Real World Data

Warning

Big fat “unfinished” warning: structa is still very much incomplete at this time and there’s plenty of rough edges (like not showing CSV column titles).

If you run into unfinished stuff, do check the issues first as I may have a ticket for that already. If you run into genuinely “implemented but broken” stuff, please do file an issue; it’s these things I’m most interested in at this stage.

Pre-requisites

You’ll need the following to start this tutorial:

  • A structa installation; see Installation for more information on this.

  • A Python 3 installation; given that structa requires this to run at all, if you’ve got structa installed, you’ve got this too. However, it’ll help enormously if Python is in your system’s “PATH” so that you can run python scripts at the command line.

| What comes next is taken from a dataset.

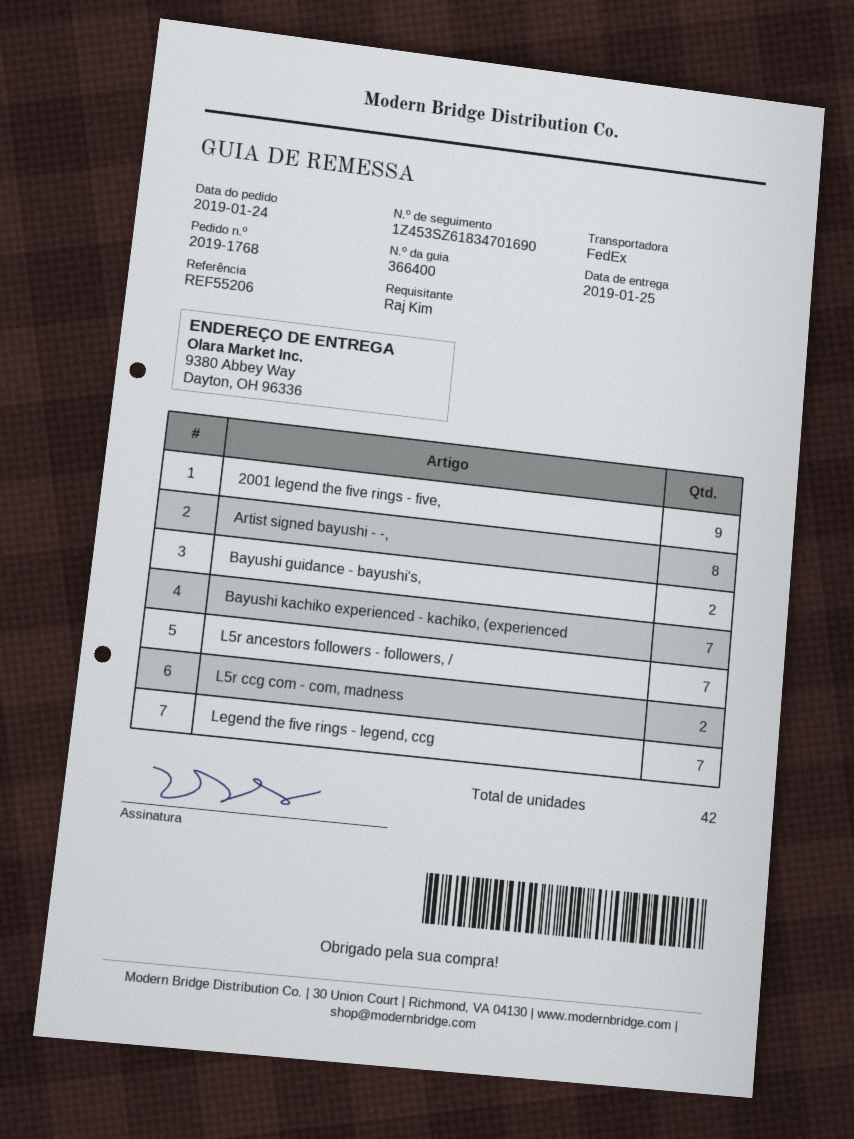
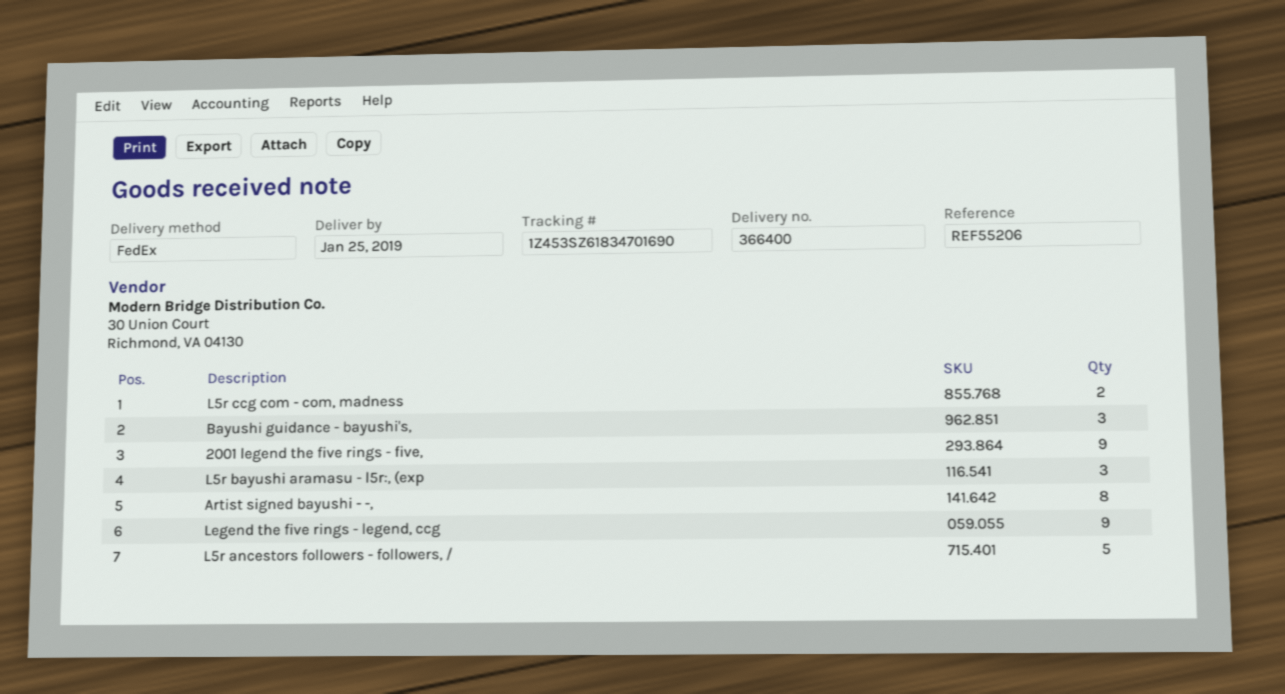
Bayushi guidance - bayushi's,: 2 -> 3
Bayushi kachiko experienced - kachiko, (experienced: 7 -> none
L5r ancestors followers - followers, /: 7 -> 5
Legend the five rings - legend, ccg: 7 -> 9
L5r bayushi aramasu - l5r:, (exp: none -> 3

  • The scipy library must be installed for the scripts we’re going to be using to generate data. On Debian/Ubuntu systems you can run the following:

    $ sudo apt install python3-scipy
    

    On Windows, or if you’re running in a virtual environment, you should run the following:

    $ pip install scipy
    
  • Some basic command line knowledge. In particular, it’ll help if you’re familiar with shell redirection and piping (note: while that link is on askubuntu.com the contents are equally applicable to the vast majority of UNIX shells, and even to Windows’ cmd!)

“Real World” Data

For this tutorial, we’ll use a custom made data-set which will allow us to tweak things and see what’s going on under structa’s hood a bit more easily.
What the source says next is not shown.